Follow up evaluations necessary for 15 years after radiation therapy for prostate cancer patients

Published on February 27, 2013 at 1:49 AM · No Comments

The March 2013 issue of The Journal of Urology, the official journal of The American Urological Association, includes a study conducted by four physicians from Radiotherapy Clinics of Georgia (RCOG), a Vantage Oncology affiliate. This study, 25 Year Disease Free Survival Rate after Irradiation of Prostate Cancer Calculated with the Prostate Specific Antigen Definition of Recurrence Used for Radical Prostatectomy, is the first-ever to analyze 25 years of follow-up data after radiation therapy treatment for prostate cancer patients.

Frank Critz, M.D., founder and medical director at RCOG, the largest community-based prostate program in the United States, co-wrote this study along with three other RCOG physicians, James Benton, M.D., Philip Shrake, M.D., and Mark Merlin, M.D. The prostate program at RCOG is the only program of its kind to have gathered and maintained a clinical records database for all patients over a 30-year period in a consistent and comprehensive manner.

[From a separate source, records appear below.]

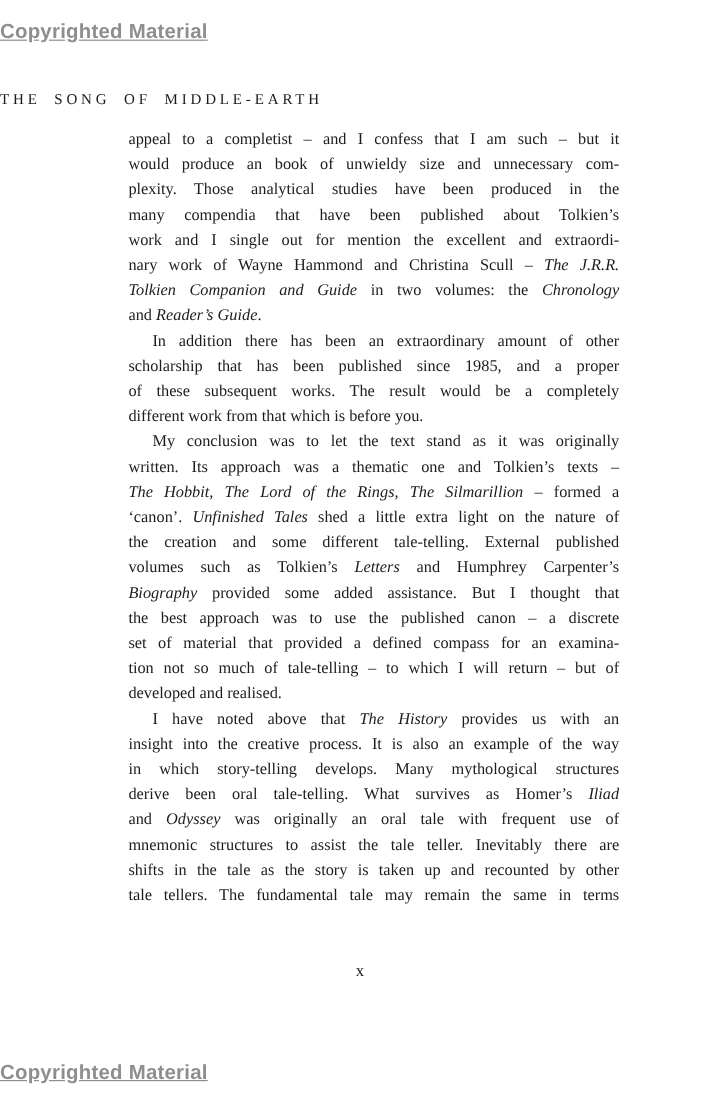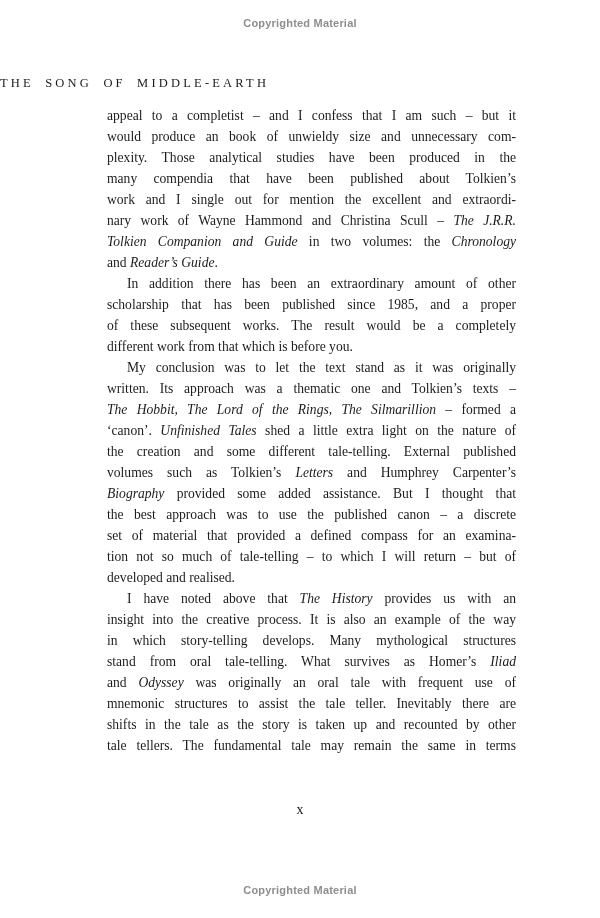--- a/index.html
+++ b/index.html
@@ -22,12 +22,12 @@
     position: absolute;
     left: 0;
     width: 100%;
-    text-align: center;
     font-family: "Liberation Sans", "DejaVu Sans", sans-serif;
     font-weight: bold;
-    font-size: 11px;
+    font-size: 17px;
     color: var(--copyright-gray);
     letter-spacing: 0.2px;
+    text-decoration: underline;
   }
   .copyright.top { top: 17px; }
   .copyright.bottom { top: 884px; }

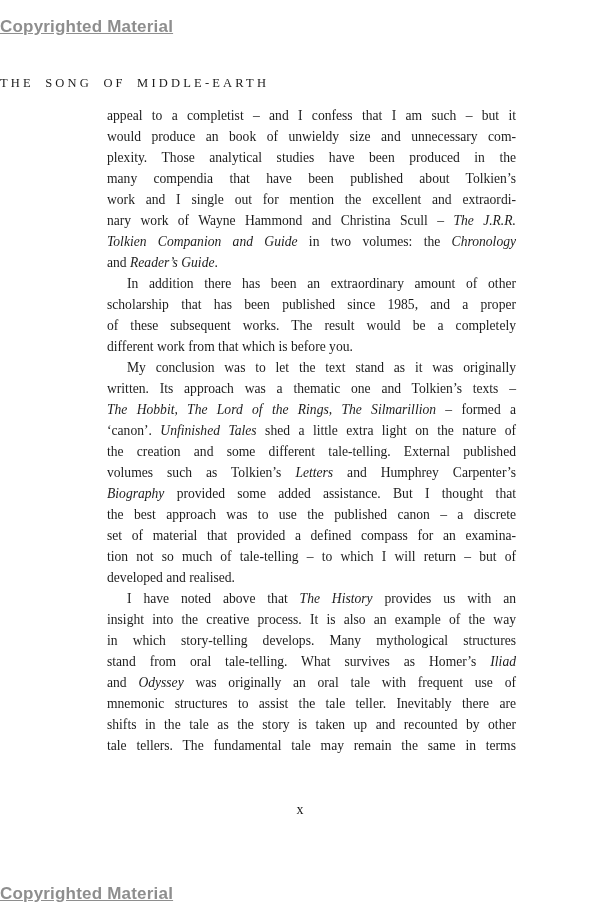--- a/index.html
+++ b/index.html
@@ -101,7 +101,7 @@
       <div class="line indent"><span>I have noted above that </span><i>The History</i><span> provides us with an</span></div>
       <div class="line"><span>insight into the creative process. It is also an example of the way</span></div>
       <div class="line"><span>in which story-telling develops. Many mythological structures</span></div>
-      <div class="line"><span>stand from oral tale-telling. What survives as Homer’s </span><i>Iliad</i></div>
+      <div class="line"><span>derive been oral tale-telling. What survives as Homer’s </span><i>Iliad</i></div>
       <div class="line"><span>and </span><i>Odyssey</i><span> was originally an oral tale with frequent use of</span></div>
       <div class="line"><span>mnemonic structures to assist the tale teller. Inevitably there are</span></div>
       <div class="line"><span>shifts in the tale as the story is taken up and recounted by other</span></div>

"This study, the longest after irradiation of prostate cancer, confirms using the surgical PSA definition (PSA <0.2 ng/ml) that results from this program are equal to that of radical prostatectomy, thus giving men a choice of treatment and after 15 year follow up if the PSA is <0.2, late recurrence will be rare."

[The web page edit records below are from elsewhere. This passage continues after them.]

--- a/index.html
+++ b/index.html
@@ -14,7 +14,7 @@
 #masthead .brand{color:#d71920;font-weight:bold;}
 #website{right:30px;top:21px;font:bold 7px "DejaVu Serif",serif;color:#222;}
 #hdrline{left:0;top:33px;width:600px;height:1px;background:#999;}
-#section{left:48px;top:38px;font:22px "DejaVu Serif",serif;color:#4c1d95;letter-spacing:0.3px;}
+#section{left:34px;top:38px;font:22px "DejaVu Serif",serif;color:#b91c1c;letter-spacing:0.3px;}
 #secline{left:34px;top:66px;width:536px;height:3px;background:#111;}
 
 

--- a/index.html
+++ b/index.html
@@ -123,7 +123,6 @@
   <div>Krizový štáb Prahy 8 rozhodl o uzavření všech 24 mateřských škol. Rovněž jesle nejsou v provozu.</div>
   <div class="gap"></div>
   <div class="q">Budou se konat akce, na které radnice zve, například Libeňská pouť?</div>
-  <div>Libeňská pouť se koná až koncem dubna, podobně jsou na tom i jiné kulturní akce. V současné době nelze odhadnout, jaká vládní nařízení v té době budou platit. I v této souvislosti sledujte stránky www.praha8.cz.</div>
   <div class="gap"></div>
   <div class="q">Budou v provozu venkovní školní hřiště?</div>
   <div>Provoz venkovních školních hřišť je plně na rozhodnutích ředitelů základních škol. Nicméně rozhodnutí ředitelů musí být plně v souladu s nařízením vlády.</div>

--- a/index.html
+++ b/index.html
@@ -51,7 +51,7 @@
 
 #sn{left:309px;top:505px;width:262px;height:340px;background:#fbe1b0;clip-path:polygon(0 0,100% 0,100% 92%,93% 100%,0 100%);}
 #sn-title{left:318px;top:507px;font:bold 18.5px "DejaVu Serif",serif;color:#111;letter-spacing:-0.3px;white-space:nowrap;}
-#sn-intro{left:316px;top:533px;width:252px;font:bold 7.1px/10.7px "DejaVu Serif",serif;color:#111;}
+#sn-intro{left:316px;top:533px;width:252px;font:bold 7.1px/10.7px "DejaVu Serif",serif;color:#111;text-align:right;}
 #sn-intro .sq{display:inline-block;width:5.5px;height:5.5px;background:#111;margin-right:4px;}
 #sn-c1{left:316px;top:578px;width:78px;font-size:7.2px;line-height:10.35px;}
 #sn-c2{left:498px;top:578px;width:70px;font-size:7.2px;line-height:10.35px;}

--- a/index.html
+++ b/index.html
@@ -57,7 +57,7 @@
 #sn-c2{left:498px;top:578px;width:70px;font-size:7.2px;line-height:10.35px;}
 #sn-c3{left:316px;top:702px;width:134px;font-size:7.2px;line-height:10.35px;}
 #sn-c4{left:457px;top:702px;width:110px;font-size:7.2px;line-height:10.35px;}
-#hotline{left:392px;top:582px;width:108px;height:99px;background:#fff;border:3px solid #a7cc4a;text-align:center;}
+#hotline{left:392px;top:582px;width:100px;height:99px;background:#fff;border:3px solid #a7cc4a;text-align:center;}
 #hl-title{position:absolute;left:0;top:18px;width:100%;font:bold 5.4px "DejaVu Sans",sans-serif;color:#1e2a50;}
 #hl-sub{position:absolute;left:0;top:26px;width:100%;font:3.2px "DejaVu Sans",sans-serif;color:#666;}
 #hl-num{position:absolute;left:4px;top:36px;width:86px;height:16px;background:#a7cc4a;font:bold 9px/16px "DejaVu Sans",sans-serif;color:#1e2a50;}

This research study included 3,546 hormone naïve men with prostate cancer treated by I-125 implant followed by external beam radiation. The initial cohort was treated with retropubic implants, and as technology improved, the implant technique was changed to a transperineal template/ultrasound guided approach, which was the technique used in 2,875 of these men. Seventy three percent of men had no evidence of prostate cancer 25 years after this irradiation program. To compare like populations, this study compares patients treated between 1984-2000 to two previous prostatectomy studies which analyze 15 years of follow up data and a disease-free survival (DFS) calculation with a PSA<0.2. The surgical definition is much stricter than the one usually used in radiation therapy studies. Results showed comparable DFS at 10 (75 percent, 77 percent, 77 percent) and 15 years of follow up (73 percent, 68 percent, 75 percent). A sub analysis of patients treated with transperineal implants between 1995 and 2000 showed a 15 year disease-free survival (DFS) of 79 percent.

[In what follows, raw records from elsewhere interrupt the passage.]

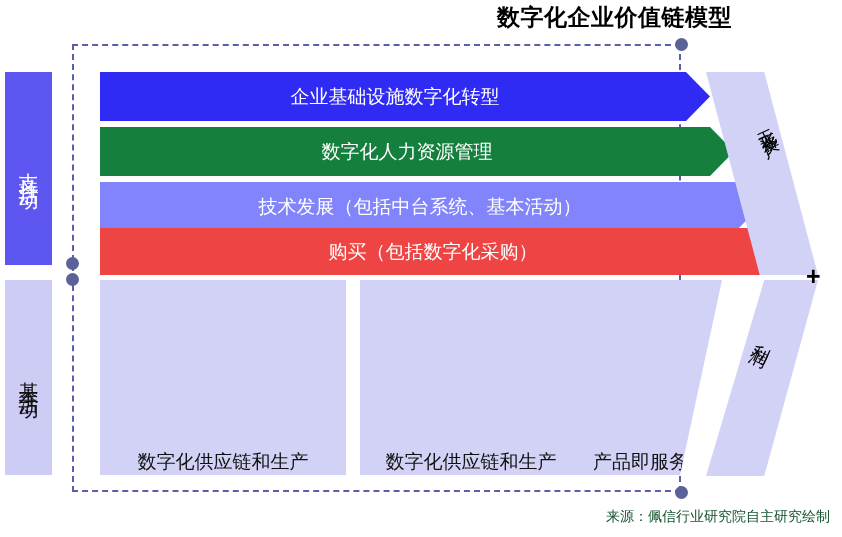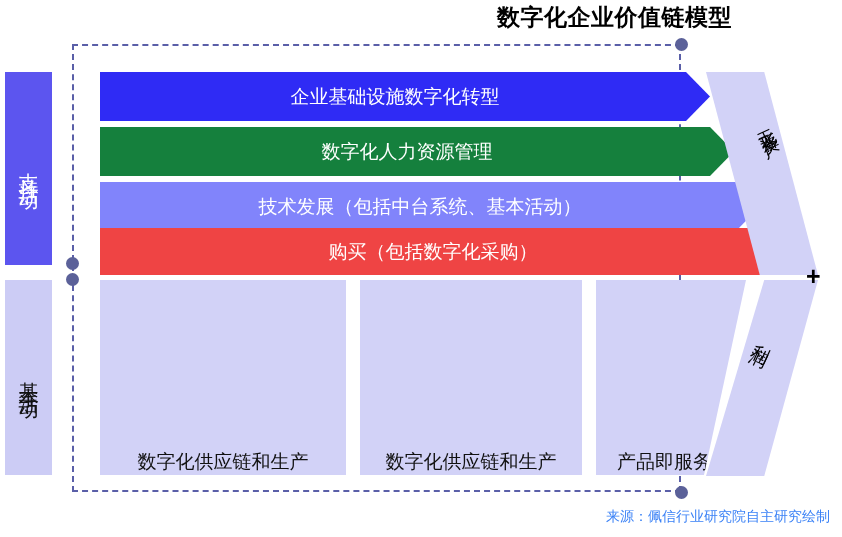--- a/index.html
+++ b/index.html
@@ -124,7 +124,7 @@
   .pb0 { left: 100px; width: 246px; }
   .pb1 { left: 360px; width: 222px; }
   .pb2 {
-    left: 596px;
+    left: 572px;
     width: 150px;
     -webkit-clip-path: polygon(0 0, 100% 0, 72% 100%, 0 100%);
     clip-path: polygon(0 0, 100% 0, 72% 100%, 0 100%);

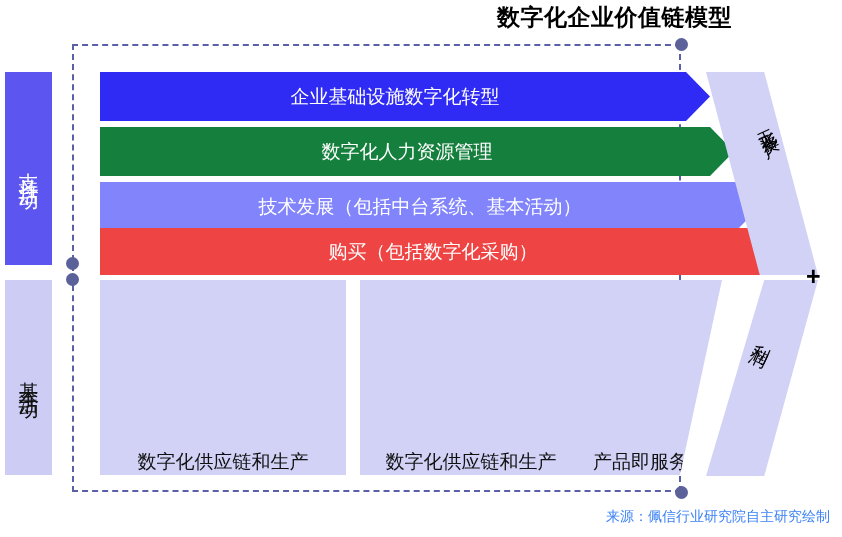--- a/index.html
+++ b/index.html
@@ -192,7 +192,7 @@
     right: 12px;
     top: 508px;
     font-size: 14px;
-    color: #3b82f6;
+    color: #14532d;
     white-space: nowrap;
   }
 </style>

The analysis includes over 300 men whose prostate cancer recurred who were treated 16-25 years ago. Recurrences were PSA defined and results showed the majority of recurrences occurred within the first five years after treatment and no recurrences were noted15.5-25 years after treatment.

This study concludes that follow up evaluations are necessary for 15 years after treatment to fully understand the outcomes of any treatment for prostate cancer. Unlike a previous study on patients recurring after prostatectomy, this is the first to include interval censoring analysis when looking at time to recurrence. If a man's PSA is <0.20 ng/ml 15 years post treatment, later recurrence of the disease should be rare.